## [DESCRIPTION OF THE TASK]
For the data below, give again exactly the lines from the one containing "(166, 230) none" through the one containing "[75,775,226,791] // from", both ends included, and no others.

## [EXERCISE DATA]
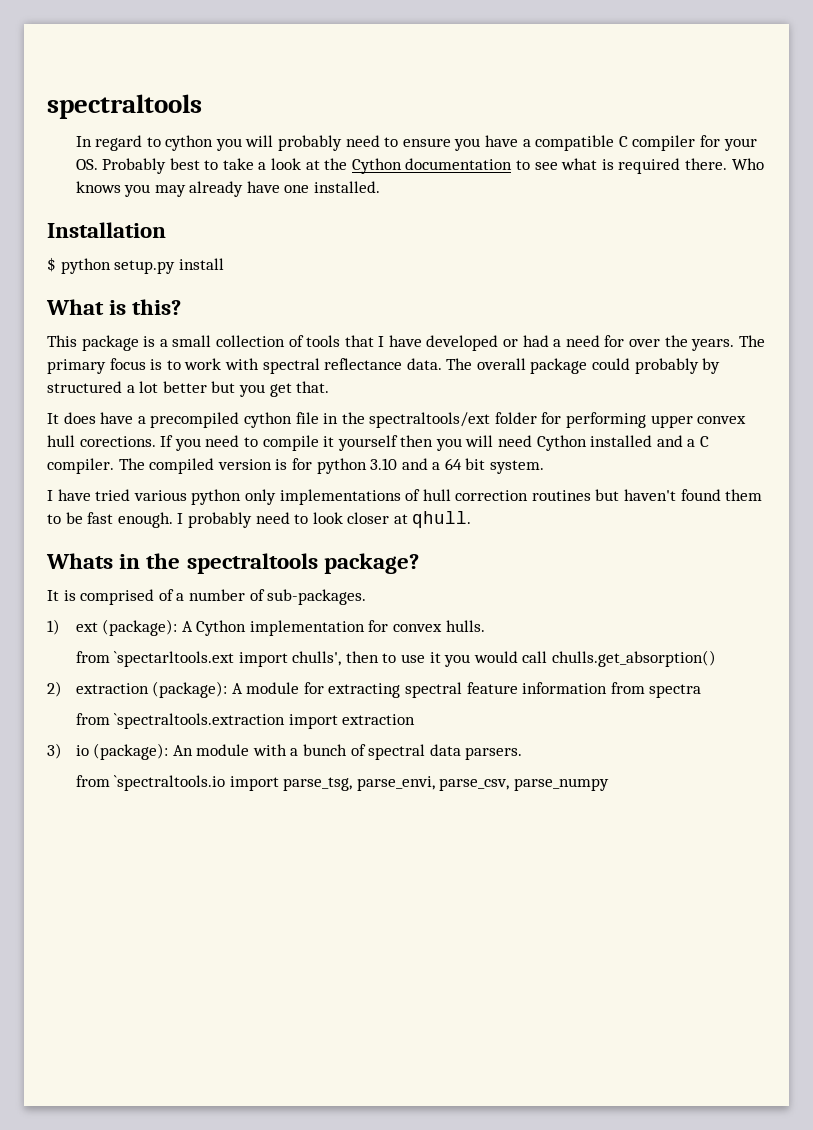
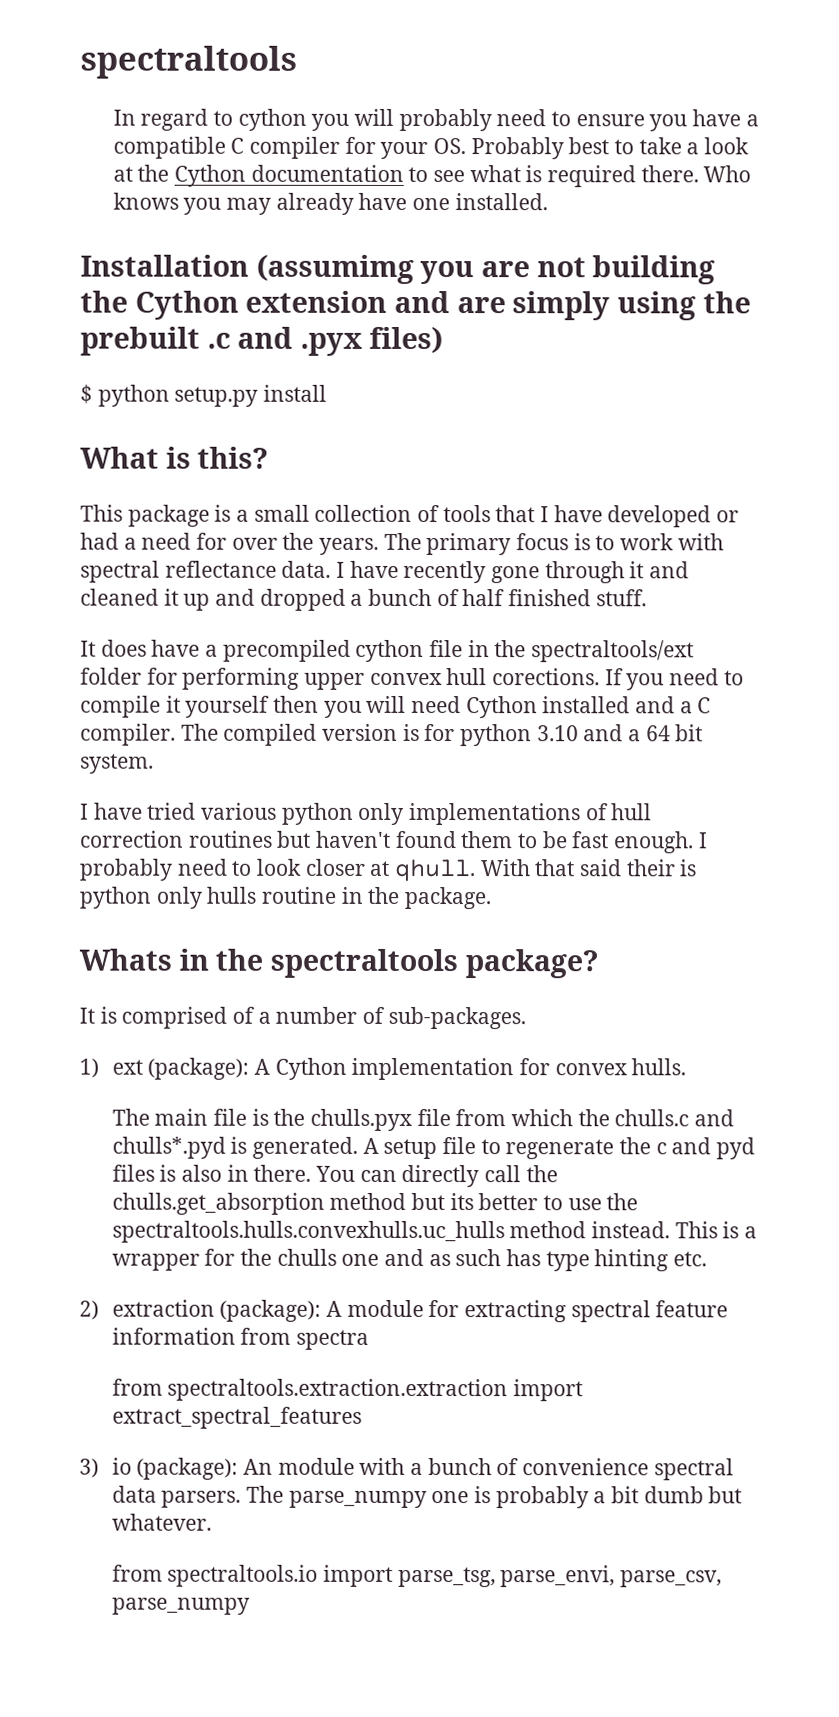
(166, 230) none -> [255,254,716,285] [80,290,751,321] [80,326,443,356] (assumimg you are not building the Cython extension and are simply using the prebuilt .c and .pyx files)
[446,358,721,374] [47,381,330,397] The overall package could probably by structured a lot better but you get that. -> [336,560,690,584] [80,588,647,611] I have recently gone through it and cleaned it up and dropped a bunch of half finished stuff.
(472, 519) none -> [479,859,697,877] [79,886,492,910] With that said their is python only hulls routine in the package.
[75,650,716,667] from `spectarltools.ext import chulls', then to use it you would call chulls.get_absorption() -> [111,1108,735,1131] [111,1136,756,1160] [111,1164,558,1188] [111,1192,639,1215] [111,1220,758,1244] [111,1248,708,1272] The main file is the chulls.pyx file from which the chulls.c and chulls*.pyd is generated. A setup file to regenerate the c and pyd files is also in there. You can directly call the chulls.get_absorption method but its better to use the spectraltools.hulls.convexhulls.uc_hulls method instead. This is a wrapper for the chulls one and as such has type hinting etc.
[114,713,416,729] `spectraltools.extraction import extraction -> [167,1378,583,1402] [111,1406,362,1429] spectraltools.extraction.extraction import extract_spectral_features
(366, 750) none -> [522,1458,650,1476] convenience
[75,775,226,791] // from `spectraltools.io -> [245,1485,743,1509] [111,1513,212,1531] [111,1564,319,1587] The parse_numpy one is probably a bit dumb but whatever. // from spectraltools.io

---

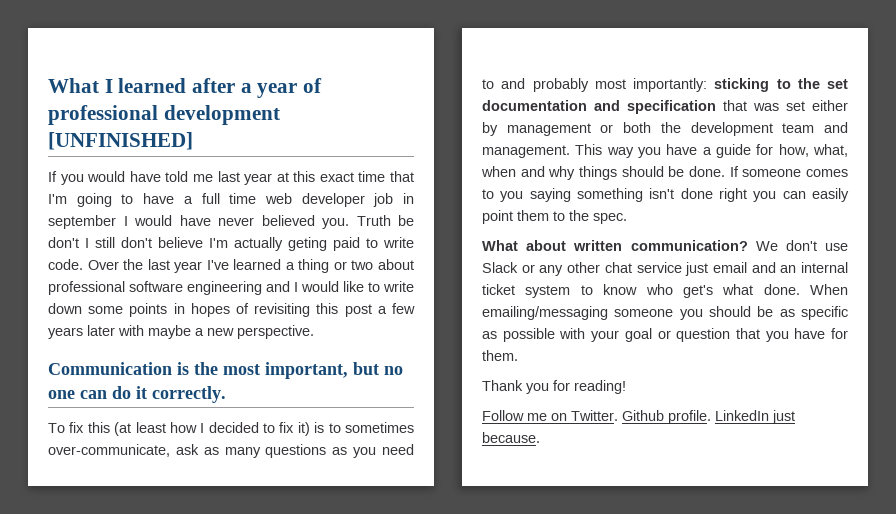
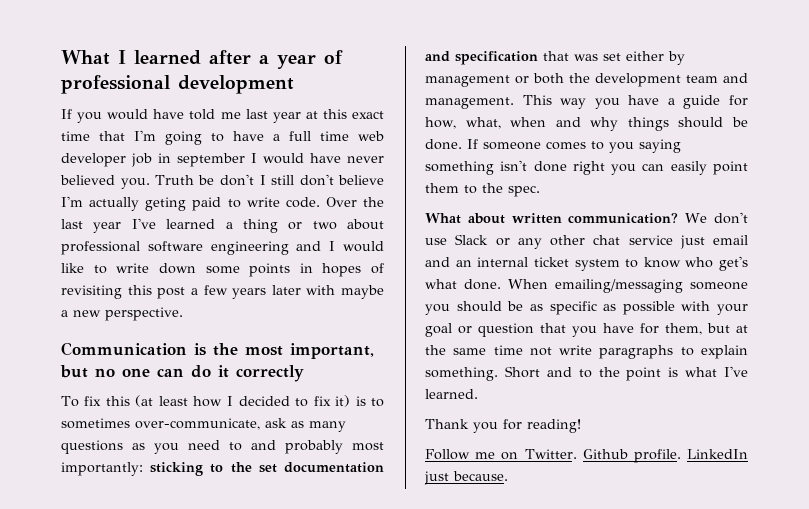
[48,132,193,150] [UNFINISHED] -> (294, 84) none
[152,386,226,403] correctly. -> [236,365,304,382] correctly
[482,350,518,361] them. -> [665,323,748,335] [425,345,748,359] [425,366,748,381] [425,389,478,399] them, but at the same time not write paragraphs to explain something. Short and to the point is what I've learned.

## [SOLUTION FOR THIS EXERCISE]
(166, 230) none -> [255,254,716,285] [80,290,751,321] [80,326,443,356] (assumimg you are not building the Cython extension and are simply using the prebuilt .c and .pyx files)
[446,358,721,374] [47,381,330,397] The overall package could probably by structured a lot better but you get that. -> [336,560,690,584] [80,588,647,611] I have recently gone through it and cleaned it up and dropped a bunch of half finished stuff.
(472, 519) none -> [479,859,697,877] [79,886,492,910] With that said their is python only hulls routine in the package.
[75,650,716,667] from `spectarltools.ext import chulls', then to use it you would call chulls.get_absorption() -> [111,1108,735,1131] [111,1136,756,1160] [111,1164,558,1188] [111,1192,639,1215] [111,1220,758,1244] [111,1248,708,1272] The main file is the chulls.pyx file from which the chulls.c and chulls*.pyd is generated. A setup file to regenerate the c and pyd files is also in there. You can directly call the chulls.get_absorption method but its better to use the spectraltools.hulls.convexhulls.uc_hulls method instead. This is a wrapper for the chulls one and as such has type hinting etc.
[114,713,416,729] `spectraltools.extraction import extraction -> [167,1378,583,1402] [111,1406,362,1429] spectraltools.extraction.extraction import extract_spectral_features
(366, 750) none -> [522,1458,650,1476] convenience
[75,775,226,791] // from `spectraltools.io -> [245,1485,743,1509] [111,1513,212,1531] [111,1564,319,1587] The parse_numpy one is probably a bit dumb but whatever. // from spectraltools.io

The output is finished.